Wow great job. My first lathe was an SB 9” with V pulleys like that. This is one of the best restorations I have seen. Congrats to the new owner!


----------



## craptain

What a beautiful looking lathe. The clutch conversion is a work of art. I would never have dreamed of doing it. And the cabinet conversion makes far more efficient use of the space. 
Thanks for the write up. 

Sent from my SM-G930T using Tapatalk


----------



## Skowinski

Repeating others, but amazing work.  I wish I had half the skills and abilities you obviously do!

The war production board tag - how did you clean that up?  I have a couple of old SB tags on my cabinet that I'd like to save, one just a little crusty and old looking, and another that someone painted partially over when they did a hurried job.


----------



## derf

The biggest obstacle to overcome when restoring badges is getting them flat, second to getting them off in one piece without much damage. Once I got the war badge off, I soaked it in lacquer thinner and scrubbed with a tooth brush to strip all the paint and crud off. Once it was down to bare metal, I rolled it with a chunk of 1-1/2 round stock on my surface plate. Roll in several directions to make sure all the high and low spots become invisible.
  You can use paint, or powder coat to re-color the background. Make sure the paint is applied evenly and not too thick. Once fully cured, wet sand on a flat surface like a sheet of glass or surface plate. Pay attention to when the lettering starts to appear, making sure that the colored background doesn't start to sand off where you don't want it to. If this happens,
stop sanding and then use an exacto knife to scape off the paint from the lettering. This can get tedious, and you might have to use a magnifier, but depending how bad the tag is, it is the most effective way to get clean crisp letters. After the lettering is satisfactory, give it a coat of clear finish.

  I didn't put that much effort into the gearbox chart, because it was still very legible and showed little wear. I scrubbed the dirt off and left the original patina or "stank" then clear coated it.

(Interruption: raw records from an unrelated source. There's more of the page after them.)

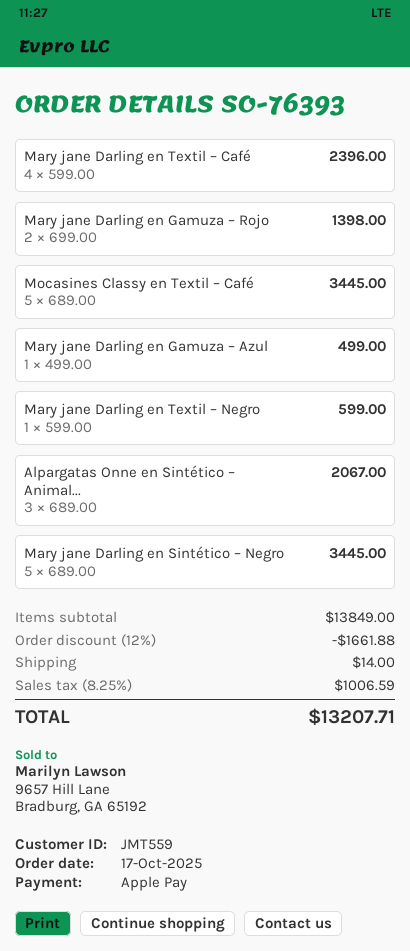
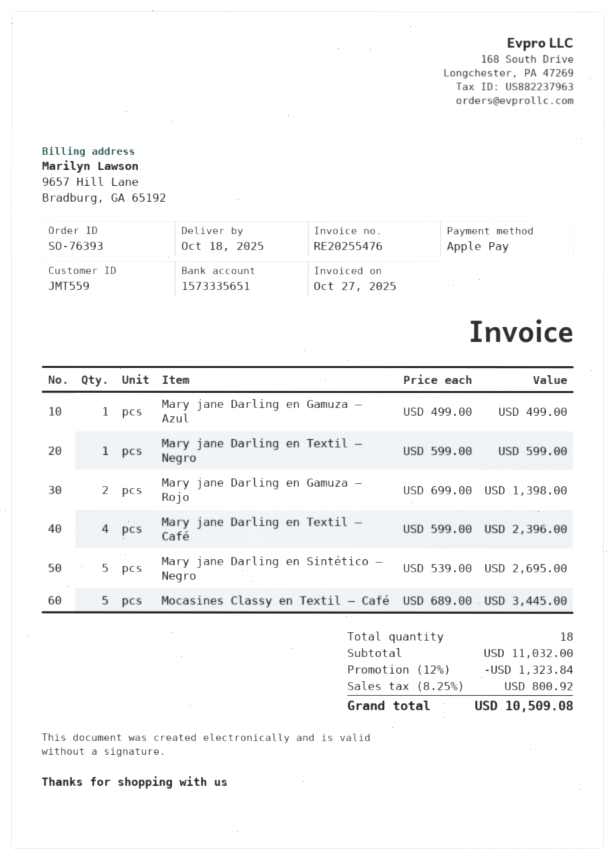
Alpargatas Onne en Sintético – Animal...: 3 x 689.00 = 2067.00 -> none
Mary jane Darling en Sintético – Negro: 5 x 689.00 = 3445.00 -> 5 x 539.00 = 2695.00
subtotal: 13849.00 -> 11032.00
discount: 12% = 1661.88 -> 12% = 1323.84
shipping: 14.00 -> none
tax: 8.25% = 1006.59 -> 8.25% = 800.92
total: 13207.71 -> 10509.08

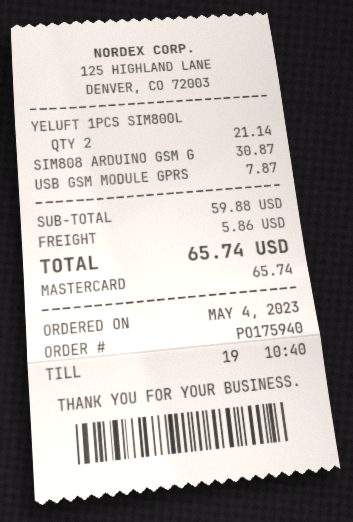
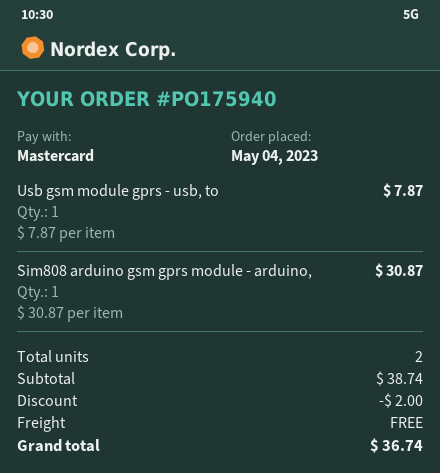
YELUFT 1PCS SIM800L: 2 for 21.14 -> none
subtotal: 59.88 -> 38.74
discount: none -> 2.00
shipping: 5.86 -> 0.00
total: 65.74 -> 36.74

  In the condition I got it, you can see that the chart doesn't fit very well on the gearbox casting with a lot of gaps. Typically a fit this bad usually results in several dents and dings around the edges that are unsupported. When I removed the chart, I found there was a big hump in the gearbox casting under the center of the chart, causing this not to wrap very good. I ground out the hump on the casting and then rolled and finessed the chart to fit with a slight dish in the center, making all the edges tight to the casting. I did have to move the original holes slightly to mate to the casting on account of the slight stretch. You can see part of it in this pic.


----------



## bss1

This may sound strange but I had good luck polishing similar badges on my south bend, Burke Millrite, and DoAll bandsaw using Flitz metal polish. The original paint was still on them, just oxidized and dirty. You may want to try it on something less obvious at first.


----------



## Tim9

Very nice looking lathe.


----------



## savarin

a beautiful restoration, thanks for showing it.


----------



## Janderso

Beautiful,
Thank you for the inspiration and ideas  doesn't do it justice. That is incredible work my friend.
You have plenty of talent, you can take that to the bank!
Thank you for the ideas and inspiration.


----------



## thenrie

Well, this surely ain't your grandpa's old lathe! Nice work. Very nice. And some ingenious ideas for upgrades, as well.


----------



## kopeck

The clutch mod is brilliant.  I may give it a go at some point.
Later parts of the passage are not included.